Keenam, Perusakan ekosistem danau, sungai, dan rawa oleh pencemaran, konversi ke man-made ecosystems (penggunaan lahan lainnya), dan overfishing telah mengancam sustainability (kelestarian) populasi udang galah dan spesies krustasea lainnya di ekosistem perairan tawar.

Ketujuh, Global warming dan ocean acidification mengakibatkan coral bleaching serta mengancam sustainability dari sumber daya krustasea, yang memerlukan Ca (Calcium) untuk pembentukan kulit dan carapace-nya.

Kedelapan, Perikanan tangkap krustasea tradisional (rakyat) pada umumnya menggunakan tekonologi penangkapan (fishing technology) sederhana (passive fishing gears), unit usahanya tidak memenuhi economy of scale, tidak menerapkan Best Handling Practices, dan tidak menggunakan manajemen rantai pasok terpadu (produksi – processing – marketing). “Akibatnya, produktivitas dan keuntungan nya rendah,” tandasnya.

Kesembilan, Pembagian hasil perikanan tangkap modern umumnya tidak adil. “Mayoritas ABK nelayan masih miskin,” tegasnya. 

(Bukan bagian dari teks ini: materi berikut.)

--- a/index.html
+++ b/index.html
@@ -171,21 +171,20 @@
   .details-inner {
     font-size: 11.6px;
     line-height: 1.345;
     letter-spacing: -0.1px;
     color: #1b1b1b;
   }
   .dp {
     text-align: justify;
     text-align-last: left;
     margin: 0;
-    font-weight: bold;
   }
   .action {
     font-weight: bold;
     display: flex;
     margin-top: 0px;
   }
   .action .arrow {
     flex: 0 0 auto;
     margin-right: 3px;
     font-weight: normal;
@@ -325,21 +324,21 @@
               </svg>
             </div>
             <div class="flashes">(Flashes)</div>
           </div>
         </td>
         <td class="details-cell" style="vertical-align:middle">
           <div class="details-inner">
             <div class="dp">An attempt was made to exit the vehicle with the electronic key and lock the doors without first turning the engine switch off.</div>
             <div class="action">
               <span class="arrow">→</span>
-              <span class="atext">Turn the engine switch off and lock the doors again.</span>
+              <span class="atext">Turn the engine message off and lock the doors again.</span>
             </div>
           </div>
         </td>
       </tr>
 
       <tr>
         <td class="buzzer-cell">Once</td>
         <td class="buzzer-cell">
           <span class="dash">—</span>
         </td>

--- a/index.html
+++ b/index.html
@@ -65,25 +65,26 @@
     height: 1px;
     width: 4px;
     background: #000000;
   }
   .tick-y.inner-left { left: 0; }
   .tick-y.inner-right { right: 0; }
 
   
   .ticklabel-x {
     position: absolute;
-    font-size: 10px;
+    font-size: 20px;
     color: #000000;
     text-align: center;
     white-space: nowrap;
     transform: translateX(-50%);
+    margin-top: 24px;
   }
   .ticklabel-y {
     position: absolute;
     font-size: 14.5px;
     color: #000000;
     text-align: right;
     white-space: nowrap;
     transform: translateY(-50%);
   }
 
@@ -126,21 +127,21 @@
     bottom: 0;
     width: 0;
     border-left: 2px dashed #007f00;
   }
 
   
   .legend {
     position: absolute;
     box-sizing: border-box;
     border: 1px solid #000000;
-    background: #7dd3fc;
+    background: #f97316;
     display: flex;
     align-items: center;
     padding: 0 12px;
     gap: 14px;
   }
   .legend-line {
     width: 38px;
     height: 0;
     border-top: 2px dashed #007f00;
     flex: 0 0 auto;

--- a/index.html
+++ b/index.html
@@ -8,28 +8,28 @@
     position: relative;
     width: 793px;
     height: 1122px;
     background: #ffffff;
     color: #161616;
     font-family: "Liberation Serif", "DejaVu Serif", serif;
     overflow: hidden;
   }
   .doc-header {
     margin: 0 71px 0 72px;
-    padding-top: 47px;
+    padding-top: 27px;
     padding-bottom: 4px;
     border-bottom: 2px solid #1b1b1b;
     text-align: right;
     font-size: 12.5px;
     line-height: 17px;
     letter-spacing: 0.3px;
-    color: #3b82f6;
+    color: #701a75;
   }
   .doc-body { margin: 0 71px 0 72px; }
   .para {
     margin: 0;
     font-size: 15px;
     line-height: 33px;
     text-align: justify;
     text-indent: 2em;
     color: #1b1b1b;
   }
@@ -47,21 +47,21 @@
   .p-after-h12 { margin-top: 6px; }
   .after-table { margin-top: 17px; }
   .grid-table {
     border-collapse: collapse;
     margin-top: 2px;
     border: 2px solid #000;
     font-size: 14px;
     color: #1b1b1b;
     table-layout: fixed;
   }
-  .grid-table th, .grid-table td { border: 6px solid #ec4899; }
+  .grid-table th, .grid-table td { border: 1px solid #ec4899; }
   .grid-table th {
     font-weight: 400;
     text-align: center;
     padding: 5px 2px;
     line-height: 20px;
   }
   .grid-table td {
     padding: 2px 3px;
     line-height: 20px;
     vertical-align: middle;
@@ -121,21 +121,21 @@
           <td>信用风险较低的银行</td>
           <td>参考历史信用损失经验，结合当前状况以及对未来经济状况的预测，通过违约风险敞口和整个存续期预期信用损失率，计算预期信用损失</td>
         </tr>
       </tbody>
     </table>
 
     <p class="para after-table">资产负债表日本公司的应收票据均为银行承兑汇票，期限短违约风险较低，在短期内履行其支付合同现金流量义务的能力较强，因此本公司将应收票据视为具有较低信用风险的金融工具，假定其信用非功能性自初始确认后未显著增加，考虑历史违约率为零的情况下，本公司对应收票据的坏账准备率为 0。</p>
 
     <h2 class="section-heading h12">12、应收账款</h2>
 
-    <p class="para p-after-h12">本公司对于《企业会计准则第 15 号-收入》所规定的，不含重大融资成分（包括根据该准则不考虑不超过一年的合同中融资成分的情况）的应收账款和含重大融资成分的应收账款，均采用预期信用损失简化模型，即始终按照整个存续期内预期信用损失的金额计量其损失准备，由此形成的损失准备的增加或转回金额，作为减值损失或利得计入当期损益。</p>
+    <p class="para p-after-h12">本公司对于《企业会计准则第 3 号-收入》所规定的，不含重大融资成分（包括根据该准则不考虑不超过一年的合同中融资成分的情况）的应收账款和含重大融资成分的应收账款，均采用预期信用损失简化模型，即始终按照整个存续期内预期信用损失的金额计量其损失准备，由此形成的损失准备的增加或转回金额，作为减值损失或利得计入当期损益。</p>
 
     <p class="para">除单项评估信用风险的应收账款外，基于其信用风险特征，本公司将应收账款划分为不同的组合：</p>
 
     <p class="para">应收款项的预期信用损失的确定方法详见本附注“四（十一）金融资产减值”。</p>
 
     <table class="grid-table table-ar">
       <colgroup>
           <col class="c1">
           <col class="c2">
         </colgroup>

Sedangkan dalam konteks budidaya, beberapa hal yang menjadikan krustasea di Indonesia belum tergarap optimal antara lain karena: sebagian besar usaha budidaya krustasea berskala mikro – kecil, hanya sekitar 15% yang modern sehingga roduktivitas, efisiensi, daya saing, dan sustainability rendah, Permasalahan penyakit dan harga pakan serta sarana produksi lainnya yang tinggi dan cenderung meningkat, Pencemaran perairan, Konversi lahan budidaya krustasea ke penggunaan lain dan RTRW yang tidak melindungi usaha budidaya, Stabilitas dan kontinuitas rantai pasok, dan kebijakan politik-ekonomi (seperti fiskal, moneter, IPTEK, dan iklim investasi) belum kondusif bagi sektor Kelautan dan Perikanan.

Atas dasar hal tersebut, Mantan Menteri Kelautan dan Perikanan tersebut menegaskan jika sektor kelautan dan perikanan di Indonesia termasuk pemanfaatan potensi krustasea baik dalam konteks perikanan tangkap maupun budidaya harus betul-betul dikembangkan secara optimal dengan pertimbangan berbagai faktor dari hulu ke hilir. “Manajemen perikanan harus dilakukan dari hulu ke hilir,” pungkasnya.